Add new resource button

Search for and choose the Key Vault option.

Key vault item in dropdown

Then click the Create button.

create key vault button

Next, make sure to give your keyvault a nice name that can help you associate the keyvault with its purpose in the future. The region should be in the same region as the application that is going to access the keyvault. What with latency and all. Finally, the pricing tier gives you an option to store the secrets inside the keyvault using Hardware Security Modules. It's a tradeoff between additional peace of mind and costs.

New keyvault configuration

Feel free to take a look at the other settings, but for this tutorial you can jump to Review + create, and then confirm by clicking the Create button. You may paricularly want to take a look at the extra security given by the networking option, but that's something for another post.

Review and create keyvault

While the vault is being created, let's go back to the web application settings. Just below the app configuration menu, we have the Identity menu. We want to create a System Assigned Managed Identity, so flip the switch to the on position and save.

Enable managed identities

You will get a prompt to confirm this. So what are we really doing here? In simple terms, we are creating an identity for the web application. An identity is the Active Directory account that the web app will use to log into the keyvault. And the best part is, the Azure platform will handle the account for us. No one will ever know the login details for the web app to access the key vault. It will just work.

Managed identity confirmation prompt

So let's do this and click Yes. The keyvault deployment should be ready by now, so let's go there and click on the access policies menu.

Access policies menu

You should now have a + Add Access Policy button. Go on, click it!

This is where need to give the app acess to get secrets from the keyvault.

Add access policy with get secret permission

When it comes to selecting the principal, click on the link that says 'None selected', then search for and select the identity we have just created in the previous step. When searching you can use the app name, or the managed identity's object id.

Selecting app principal

That's it. All we need is those two values and we are good to go.

Access policy configuration

Once added, we should be able to confirm it looks good right away.

Confirming that policy was added

We can move the secret password to the keyvault now. Click on the Secrets menu and + Generate/import.

Create the secret inside keyvault

Then enter the secret.

Generating a secret

Once created, you can click on the secret and copy the secret identifier in the details page by clicking on the copy button.

copy keyvault secret identifier

Back in the application settings, replace the previous value with @Microsoft.KeyVault(SecretUri=<secret identifier>). Use the secret identifier you just copied instead of <secret identifier>.

referencing keyvault from application setting

That's it. Once you save your changes, the web app will be restarted. If everything was successful you should see a green checkmark next to the app setting.

key vault reference successful

If there are any issues, check the error to learn what went wrong. It's very easy to forget saving at any particular point in the process, so if this is the case go back and check that everything is there.

Once the app setting is accepted, also make sure that you check whichever secret you moved into the keyvault is still working as expected or your visitors will be disappointed.

I was recently asked to start sending an email at the end of every sprint, listing the details of our official stable builds. The problem is that I don’t like writing emails, so I wrote a release pipeline PowerShell script instead.

I will show you how to get all the relevant information for the release summary, but will not go into the details of sending the email itself here. I’ll leave that as an exercise for you, perhaps you can try to use SendGrid for that and tell me how it goes.

Our starting point is that I have two products, each of them with an existing build pipeline. For the purpose of this tutorial, I just created two blank builds for two fictional apps. However, I want you to notice the different version number for each app in the screenshot below.

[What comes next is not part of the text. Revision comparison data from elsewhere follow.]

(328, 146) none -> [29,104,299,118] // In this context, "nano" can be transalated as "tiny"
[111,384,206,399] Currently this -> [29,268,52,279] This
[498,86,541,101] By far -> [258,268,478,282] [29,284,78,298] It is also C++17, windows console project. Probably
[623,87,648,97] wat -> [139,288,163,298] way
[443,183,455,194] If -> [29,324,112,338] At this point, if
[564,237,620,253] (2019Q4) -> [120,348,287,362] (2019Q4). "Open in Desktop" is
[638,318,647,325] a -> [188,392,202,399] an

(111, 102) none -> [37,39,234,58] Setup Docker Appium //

We start from 2 existing pipelines

Those version numbers are the ones we need to publish to our stakeholders at the end of each sprint cycle. Let’s head over to the release pipelines now and click on the ‘new pipeline’ button.

Start with an empty job:

Start with an empty job

Which should produce the following result:

New, empty release pipeline

Now we need to add the two artifacts that are produced by the builds we saw earlier. Click the +Add button:

Choosing the artifact source

Select any one of them, and more configuration options will be shown.

Artifact setup

Most of the time you would want to always use the latest build, but you have various options for selecting an earlier or a specific version. Note that you will be prompted to confirm the build version anyway when you actually run the release pipeline at the end of this tutorial. For the source alias, I chose a simpler name like BlueYonder, since long names and spaces have caused issues for me in the past.

We can now click the Add button, and proceed to do the same procedure for the other app. Once ready, we should end up with two artifacts.

2 artifacts successfully added

Add this point, just save and create a release. I know we are not ready yet, but trust me just go ahead and create it.

Save, create release buttons

We can now see that the release is created.

Status shows that the release is created

Soon it will be queued and run.

Click on the release link as shown above, and then on the next screen, click the Logs button to view the logs. Some mouse-hovering ninja tricks are required to see the Logs button.

Release pipeline result

On the next page, select the job initialisation log:

Choosing to view the job initialisation log

This will show us, amongst other things, all the environment variables that were initialised for this job. Here I can find the variables that are holding the build information that I need. Look, there’s even my name down there. Isn’t that lovely! I can now sign the summary with the name of the person who triggered this release. So make a note of all the variables you need, or just keep it in another tab for further reference.

Find all of the variable values

We are now ready for the next step and add some code. Go back to the release configuration page and click on the link that says ‘1 job, 0 task’. This will open the Tasks configuration window.

Adding a new agent job

Note that here I already changed the stage name, which means I am at peace with my inner self and can proceed to add the agent job with the click of the + button. This will allow me to select the job type from the panel on the right.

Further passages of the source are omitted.